REQUIREMENT
The reply should hold only the lines below beginning at the one with "html: <div> <span>■■■</span><span>全国政协委员吴城:</span>" and ending at the one with "text: 推动金融市场 ->", copied exactly, with every picture left out.

EXERCISE MATERIALS
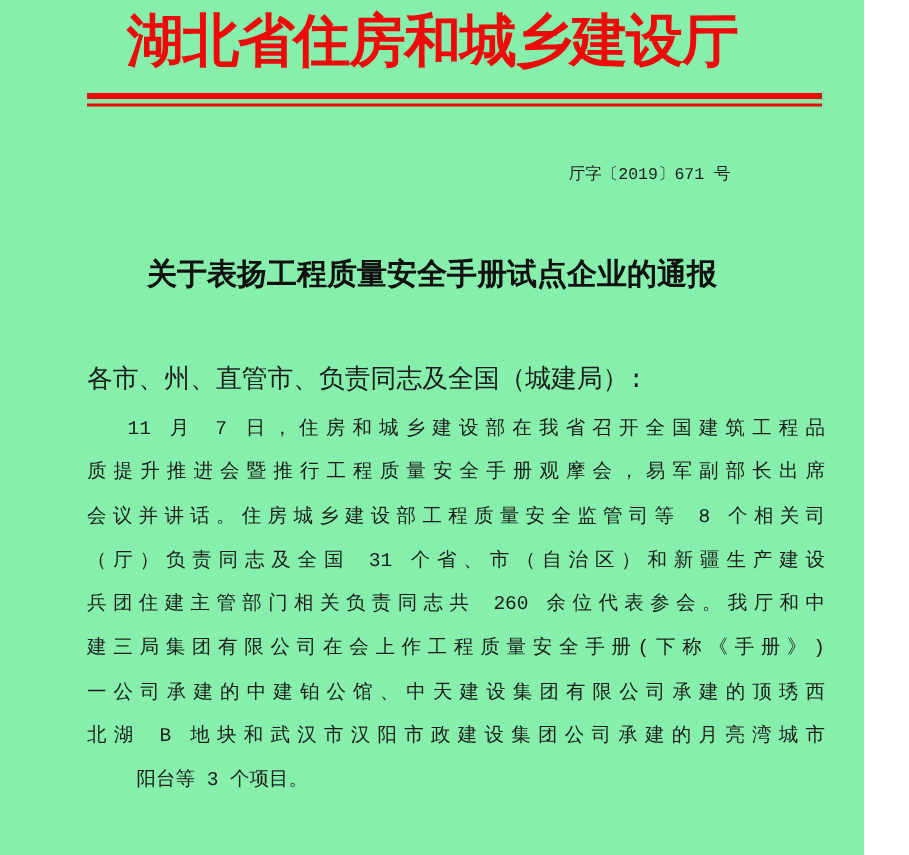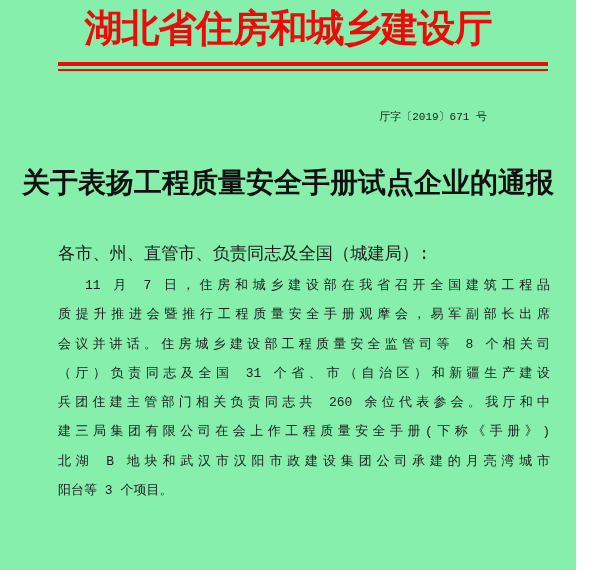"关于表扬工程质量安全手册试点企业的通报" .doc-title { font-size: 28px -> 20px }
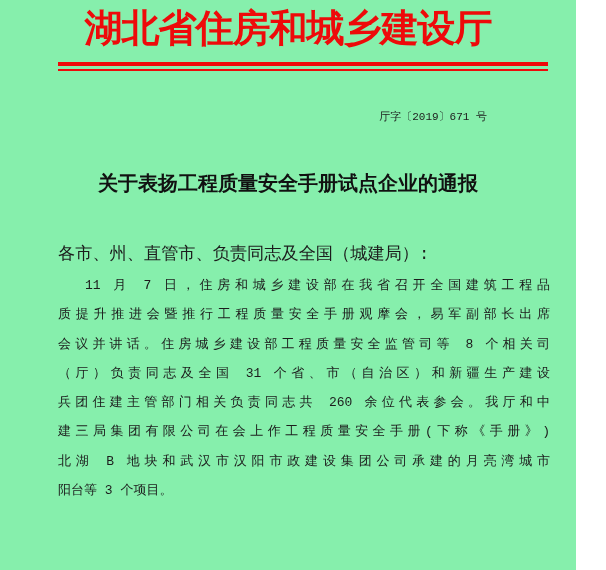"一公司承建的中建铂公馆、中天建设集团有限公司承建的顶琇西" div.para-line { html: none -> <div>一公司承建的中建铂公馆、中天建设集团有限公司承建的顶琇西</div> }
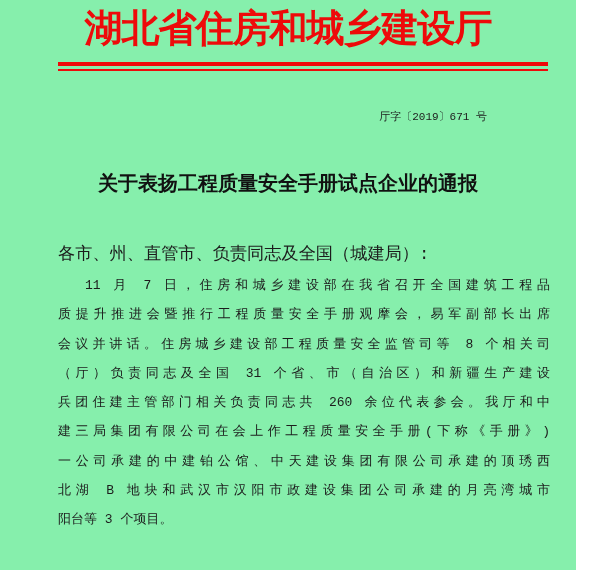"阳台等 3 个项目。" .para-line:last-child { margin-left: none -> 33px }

--

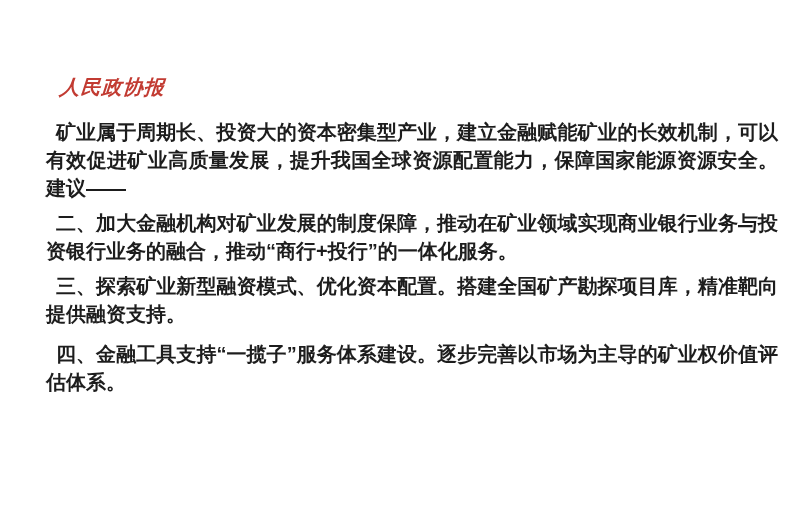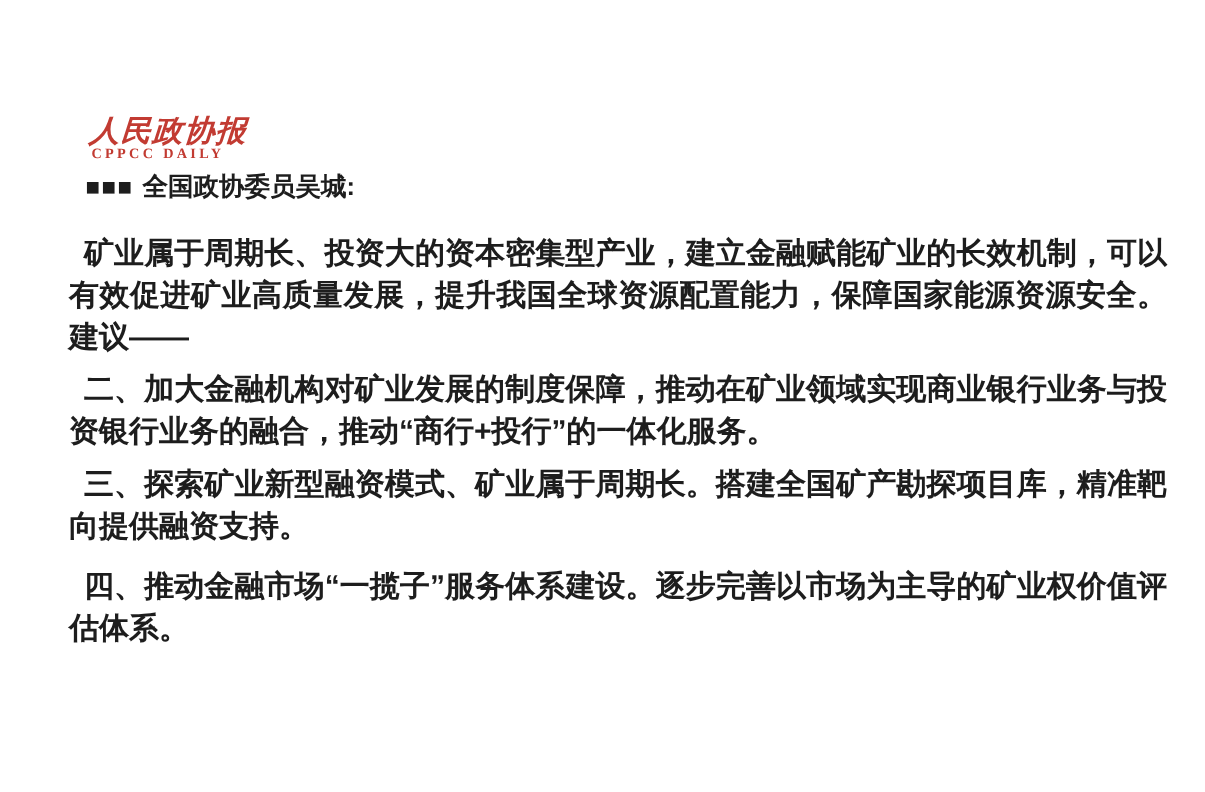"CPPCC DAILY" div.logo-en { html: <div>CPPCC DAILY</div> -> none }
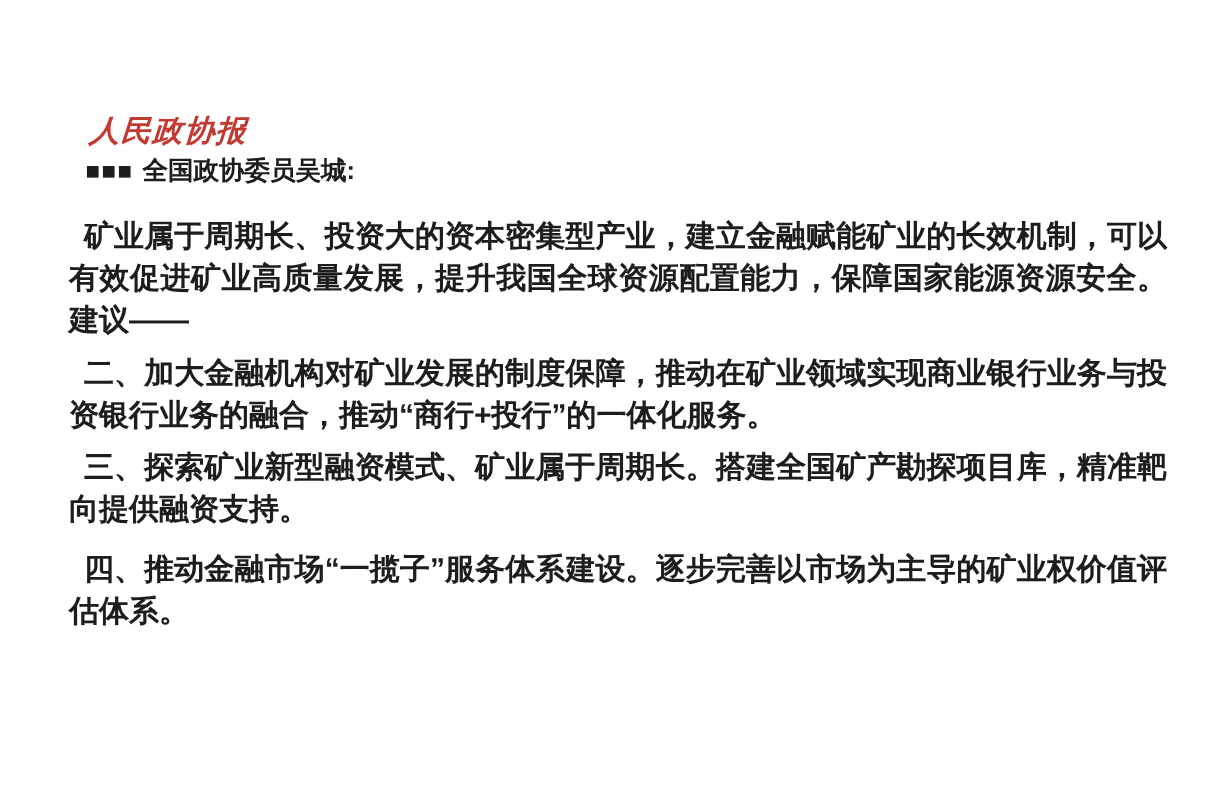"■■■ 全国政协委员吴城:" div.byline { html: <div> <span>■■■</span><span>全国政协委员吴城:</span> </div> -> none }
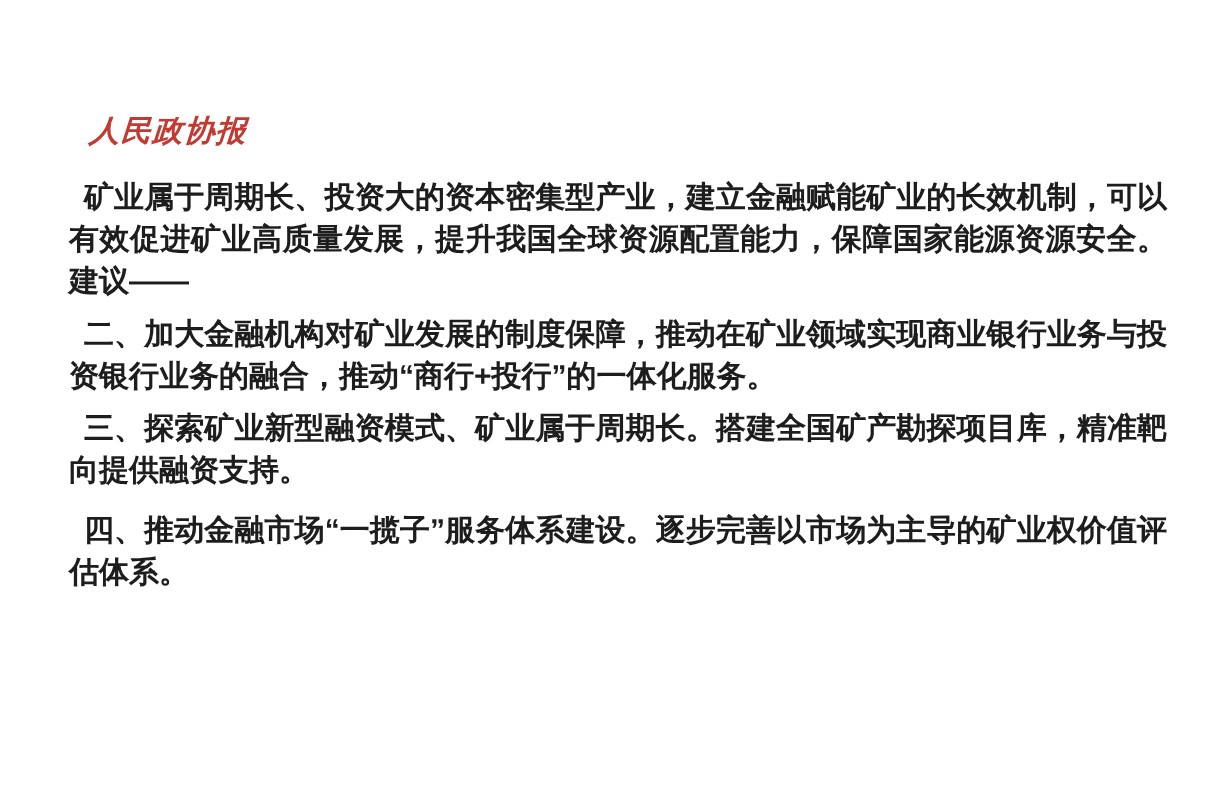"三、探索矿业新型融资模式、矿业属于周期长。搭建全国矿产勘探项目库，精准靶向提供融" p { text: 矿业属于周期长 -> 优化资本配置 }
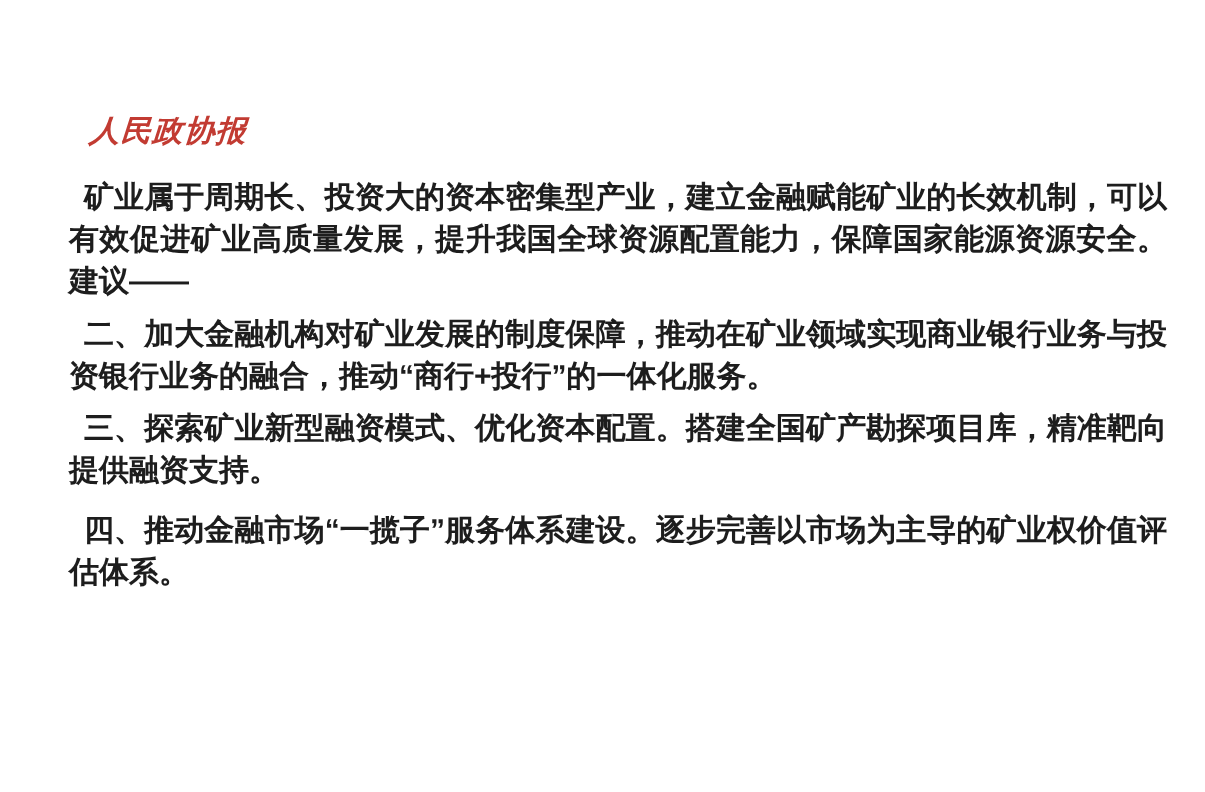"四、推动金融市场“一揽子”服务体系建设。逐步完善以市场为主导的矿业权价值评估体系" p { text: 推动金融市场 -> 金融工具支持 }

YOUR RESPONSE
"■■■ 全国政协委员吴城:" div.byline { html: <div> <span>■■■</span><span>全国政协委员吴城:</span> </div> -> none }
"三、探索矿业新型融资模式、矿业属于周期长。搭建全国矿产勘探项目库，精准靶向提供融" p { text: 矿业属于周期长 -> 优化资本配置 }
"四、推动金融市场“一揽子”服务体系建设。逐步完善以市场为主导的矿业权价值评估体系" p { text: 推动金融市场 -> 金融工具支持 }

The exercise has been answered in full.